Reconstrução do homem - I

Nesse momento, o único obstáculo será a nossa inércia, e não a incapacidade da raça em ganhar nova vida.

Com efeito, a crise sobreveio antes que a corrupção, a ociosidade e a efeminação destruíssem completamente as nossas qualidades ancestrais.

Sabemos que a apatia intelectual, a imoralidade e a criminalidade são, em geral, caracteres que não se transmitem hereditariamente.

A maior parte das crianças tê, ao nascer, as mesmas potencialidades que seus pais. Para se desenvolverem as suas qualidades inatas basta querê-lo.

Temos à nossa disposição todo o poder do método científico, e entre nós ainda existem homens capazes de o utilizar desinteressadamente.

A sociedade moderna asfixiou todos os focos de cultura intelectual, de coragem moral, de virtude e de audácia.

O mal não é, portanto, irreparável. Mas a renovação dos indivíduos exige a das condições da vida moderna. É impossível sem uma revolução.

Não basta, pois, compreender a necessidade da modificação e possuir os meios científicos de a realizar: é também necessário que o desmoronar espontâneo da civilização tecnológica desencadeie, na sua violência, os impulsos necessários a essa modificação.

Teremos ainda energia e perspicácia suficientes para esse gigantesco esforço?

À primeira vista, parece que não. O homem moderno caiu numa completa indiferença por tudo, excepto pelo dinheiro.

Há, contudo, um motivo de esperança. Afinal, a raça que construiu o mundo actual não está extinta.

No plasma germinativo dos seus descendentes degenerados existem ainda as potencialidades ancestrais, as quais são susceptíveis de actualização.

É certo que os representantes dos ramos mais enérgicos e nobres da raça estão abafados pela multidão dos proletários, cujo número foi aumentado às cegas pela indústria.

O seu número é reduzido, mas não é isso que se há-de opor ao seu sucesso, pois possuem, no estado virtual, uma força maravilhosa.

Devemos lembrar-nos do que se fez depois da queda do Império Romano.

No reduzido território dos Estados do Oeste da Europa, no meio dos combates incessantes, das fomes, das epidemias, conseguimos manter, durante toda a Idade Média, os restos da cultura antiga.

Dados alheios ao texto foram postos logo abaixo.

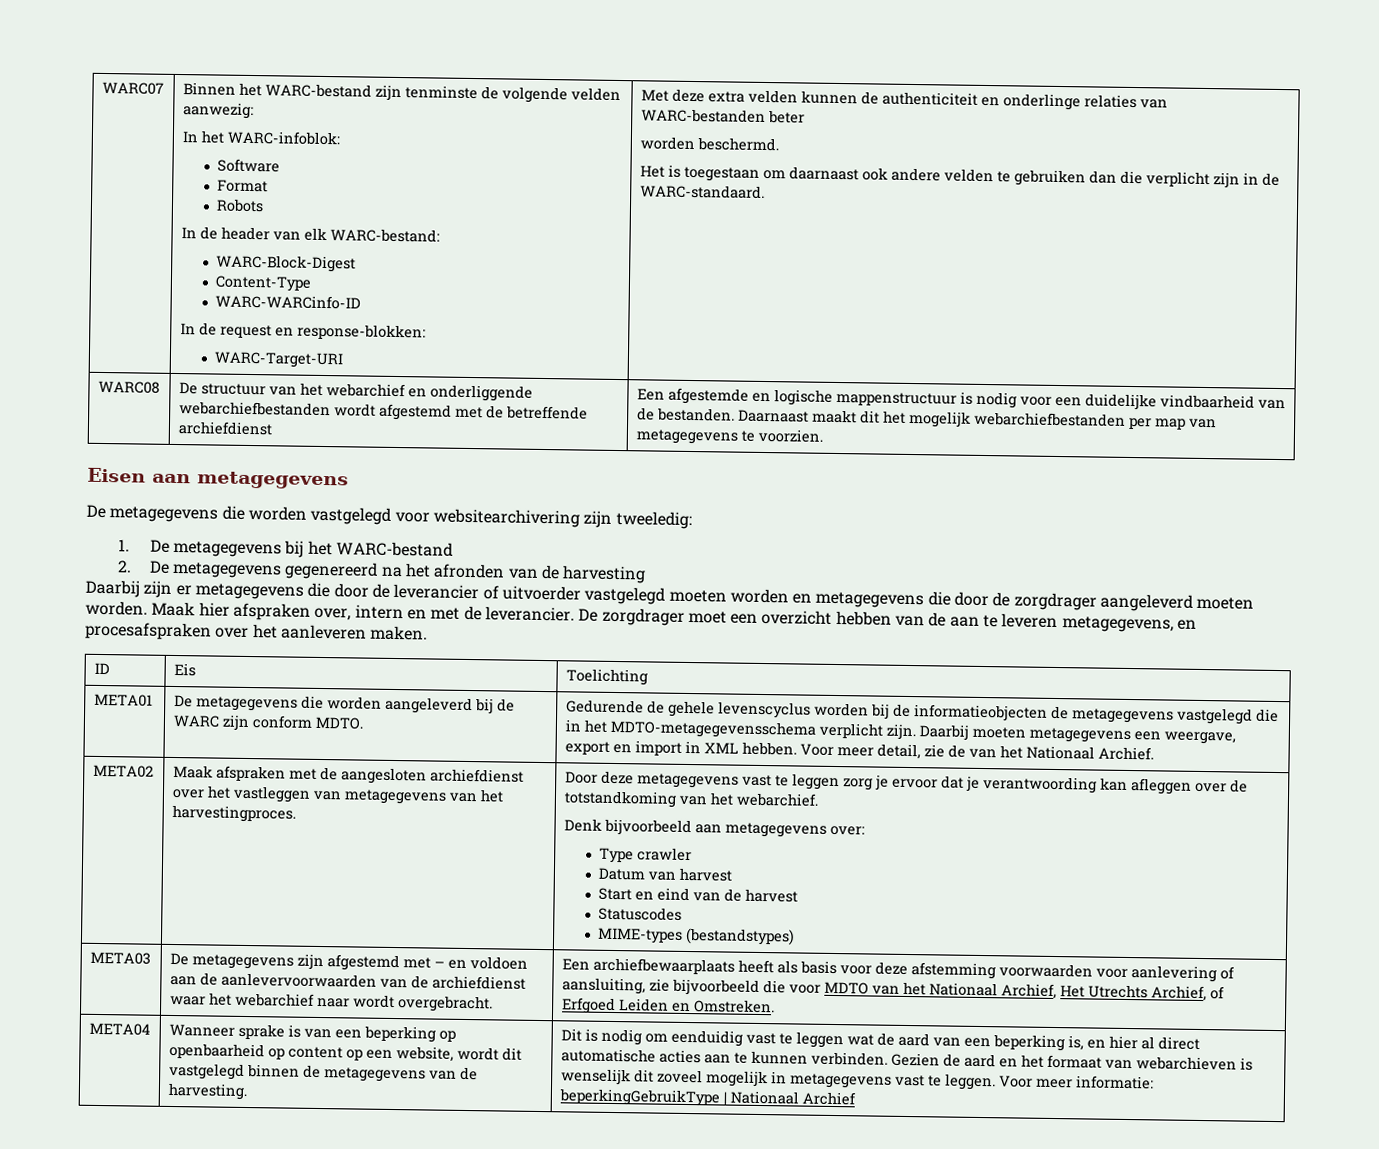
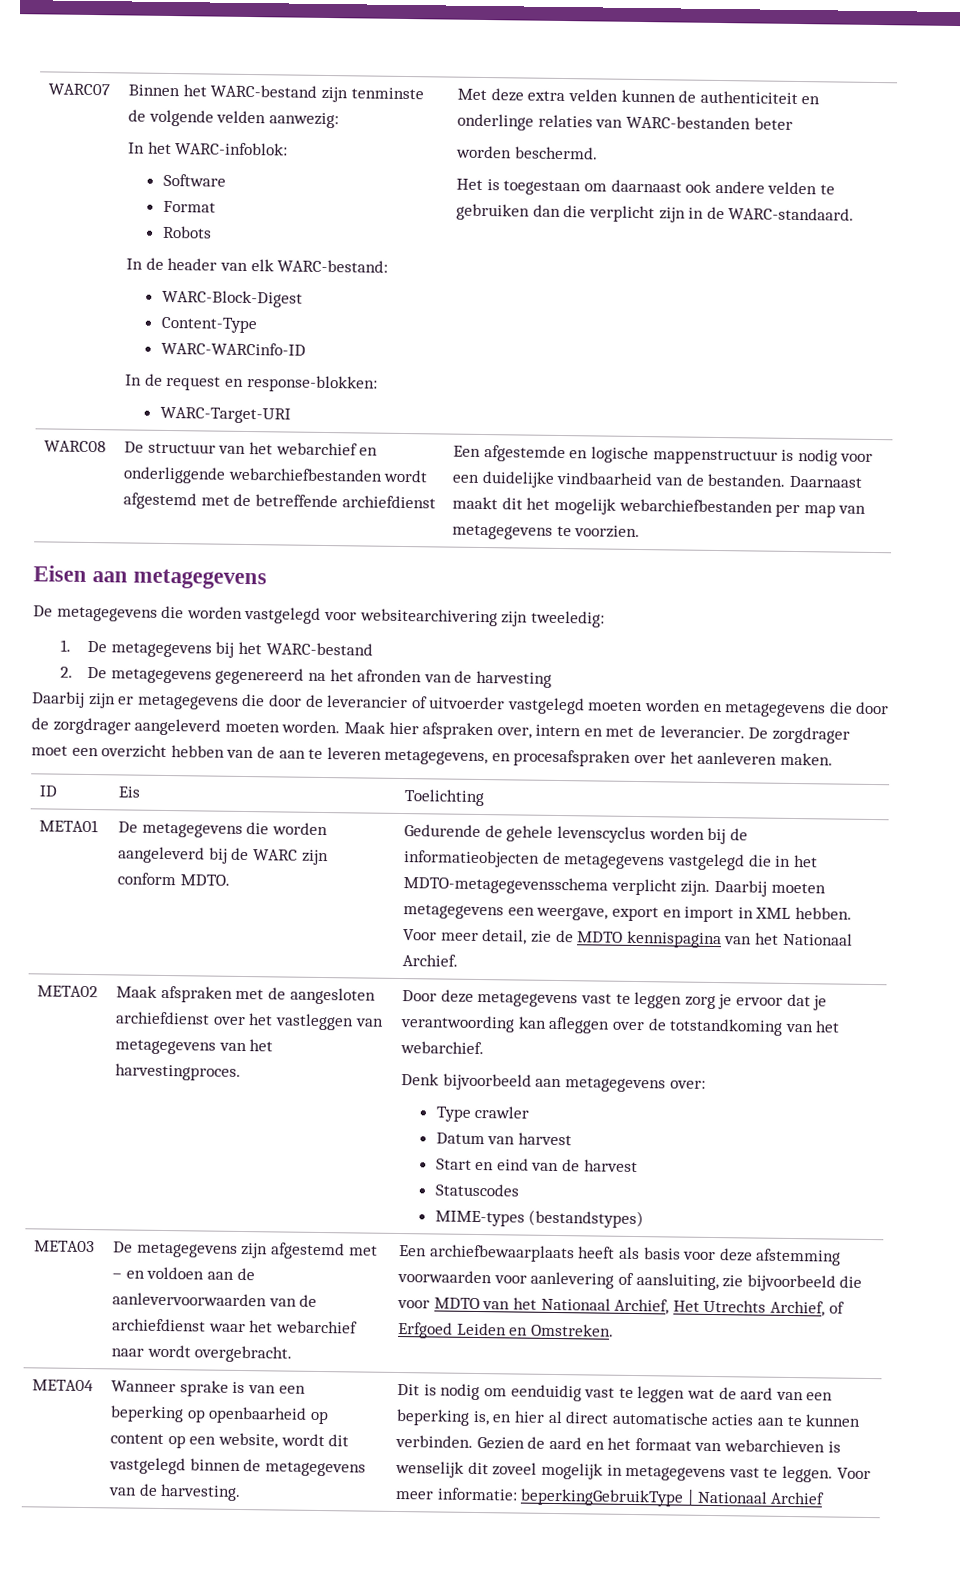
- Voor meer detail, zie de van het Nationaal Archief.
+ Voor meer detail, zie de MDTO kennispagina van het Nationaal Archief.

Durante séculos e séculos de obscuridade, o nosso sangue correu por todos os lados em defesa da cristandade contra os inimigos do Norte, do Leste e do Sul.

Graças a um imenso esforço, conseguimos libertar-nos do sono islâmico. E depois deu-se o milagre: a ciência brotou do espírito dos homens formados na disciplina escolástica.

E, coisa ainda mais extraordinária, os homens do Ocidente cultivaram a ciência, por si própria, pela sua verdade e beleza, com um desinteresse absoluto.

Em vez de vegetar no egoísmo individual, como no Oriente e sobretudo na China, a ciência, em quinhentos anos, transformou o nosso mundo. Os nossos antepassados realizaram uma obra sem igual na história da humanidade.

Os homens que, na Europa e na América (norte e sul), deles descendem, parecem ter esquecido a história. O mesmo sucede àqueles que hoje se aproveitam da civilização material que nós construímos.

Somos capazes de empreender de novo aquilo que já realizamos uma vez. Se a nossa civilização se desmoronasse, construiríamos outra.

Não será preciso atravessarmos o caos para atingir a ordem e a paz? Poderemos erguer-nos de novo, antes de termos sofrido a sangrenta provação duma subversão total?

Seremos capazes de nos reconstruirmos, evitando os cataclismos iminentes, e continuar a nossa ascensão?